VIDEO CONFERENCE APPARATUS AND VIDEO CONFERENCE METHOD
20210168241 · 2021-06-03
Assignee
Inventors
- Hao-Syuan Wang (Hsin-Chu, TW)
- JE-FU CHENG (Hsin-Chu, TW)
- Chi-Chung Hsieh (Hsin-Chu, CN)
- Ying-Hung Lo (Hsin-Chu, TW)
Cpc classification
H04N7/147
ELECTRICITY
H04M2201/50
ELECTRICITY
H04R2430/20
ELECTRICITY
International classification
H04M3/56
ELECTRICITY
Abstract
A video conference apparatus including an image detection device, a sound source detection device, and a processor and a video conference method are provided. The image detection device obtains a conference image of a conference space. The sound source detection device detects a sound source of the conference space and outputs a positioning signal corresponding to the sound source. The processor receives the conference image and the positioning signal to select a first sub-conference image corresponding to the sound source in the conference image according to the positioning signal. The processor detects a human face image closest to a central axis of the first sub-conference image, selects a second sub-conference image in the conference image by treating the human face image as an image center, and outputs the second sub-conference image.

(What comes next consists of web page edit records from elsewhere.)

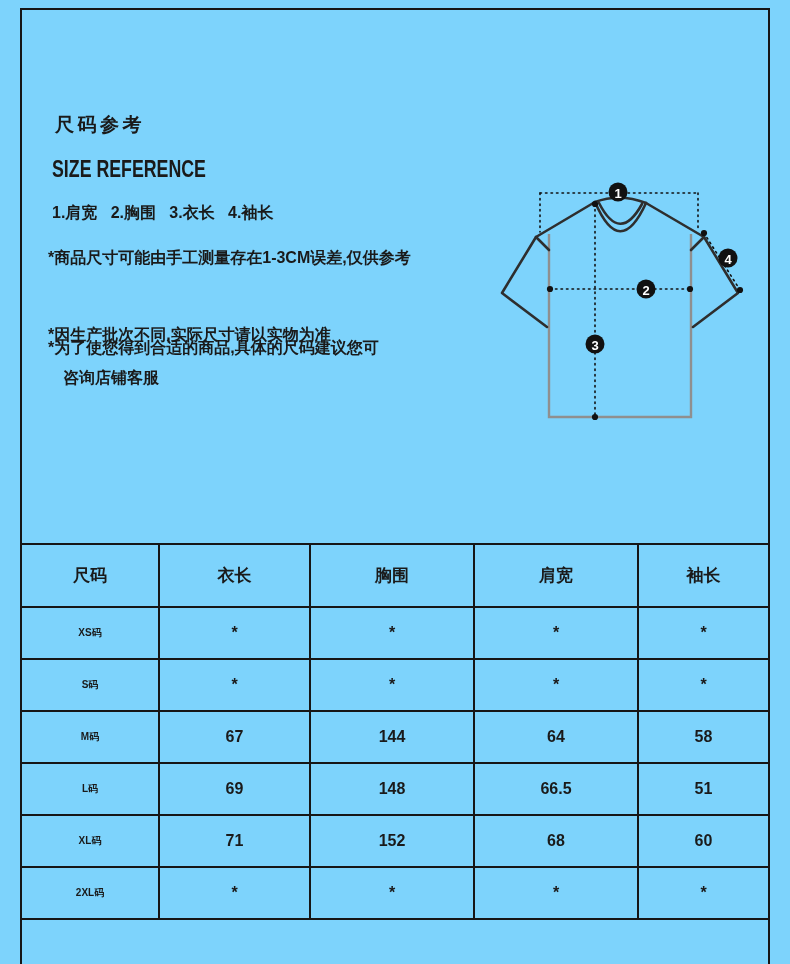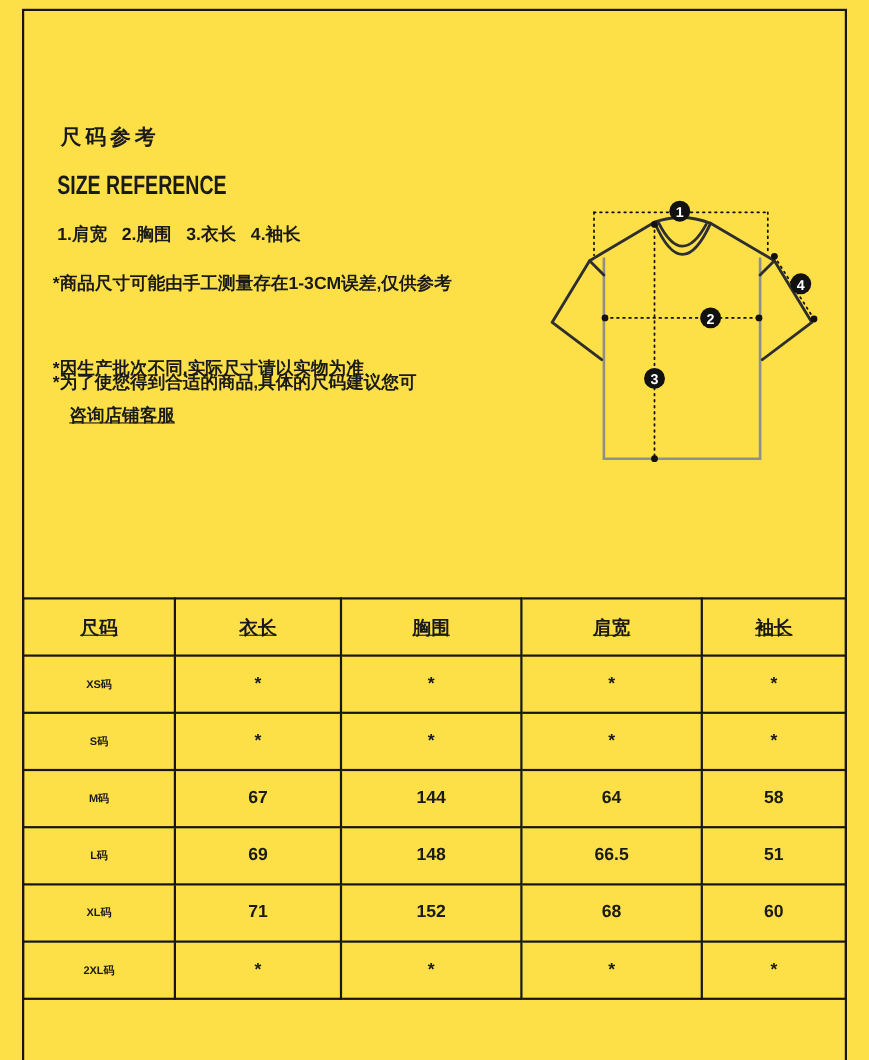--- a/index.html
+++ b/index.html
@@ -1,18 +1,18 @@
 <!DOCTYPE html>
 <html><head>
 <meta charset="utf-8">
 <style>
   * { margin:0; padding:0; box-sizing:border-box; }
   html,body { background:#ffffff; }
   .page {
-    position:relative; width:790px; height:964px; background:#fde047;
+    position:relative; width:790px; height:964px; background:#7dd3fc;
     font-family:"Liberation Sans","DejaVu Sans",sans-serif;
     color:#1a1a1a; overflow:hidden;
   }
   .frame {
     position:absolute; left:20px; top:8px; width:750px; height:980px;
     border:2px solid #161616;
   }
   .abs { position:absolute; }
   .title-cn {
     left:55px; top:112px; font-size:19px; font-weight:600; letter-spacing:3.5px;
@@ -21,32 +21,32 @@
     left:52px; top:155px; font-size:24px; font-weight:800; letter-spacing:0;
     transform:scaleX(0.74); transform-origin:left center; white-space:nowrap;
   }
   .legend {
     left:52px; top:203px; font-size:16px; font-weight:700; white-space:pre;
   }
   .note { left:48px; font-size:16px; font-weight:600; white-space:pre; }
   .note-1 { top:248px; }
   .note-2 { top:314px;margin-top:11px; }
   .note-3 { top:338px; }
-  .note-4 { left:63px; top:368px;text-decoration:underline; }
+  .note-4 { left:63px; top:368px; }
   .diagram { left:485px; top:176px; width:290px; height:256px; }
 
   table.size-table {
     position:absolute; left:20px; top:543px; width:750px;
     border-collapse:collapse; table-layout:fixed;
   }
   .size-table td {
     border:2px solid #161616; text-align:center; vertical-align:middle;
     font-size:16px; font-weight:600;
   }
-  .size-table tr.hdr td { height:52px; font-size:17px; font-weight:700;text-decoration:underline; }
+  .size-table tr.hdr td { height:63px; font-size:17px; font-weight:700; }
   .size-table tr.row td { height:52px; }
   .size-table td.sizecol { font-weight:700; font-size:10px; }
   .size-table tr.foot td {
     height:38px; text-align:left; padding-left:30px;
     font-size:13.5px; font-weight:500; color:#6e6e6e; white-space:pre;
   }
   .marker-num {
     fill:#ffffff; font-size:13px; font-weight:700;
     font-family:"Liberation Sans","DejaVu Sans",sans-serif;
     text-anchor:middle; dominant-baseline:central;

Therefore, an appropriate close-up conference image is automatically generated, so that a favorable video conference experience is provided.
Claims
1. A video conference apparatus, wherein the video conference apparatus comprises an image detection device, a sound source detection device, and a processor, wherein the image detection device is configured to obtain a conference image of a conference space, the sound source detection device is configured to detect a sound source of the conference space and outputs a positioning signal corresponding to the sound source, and the processor is coupled to the image detection device and the sound source detection device and is configured to receive the conference image and the positioning signal, so as to select a first sub-conference image corresponding to the sound source in the conference image according to the positioning signal, wherein the processor performs human face detection on the first sub-conference image to detect a human face image closest to a central axis of the first sub-conference image, wherein the processor selects a second sub-conference image in the conference image by treating the human face image as an image center and outputs the second sub-conference image.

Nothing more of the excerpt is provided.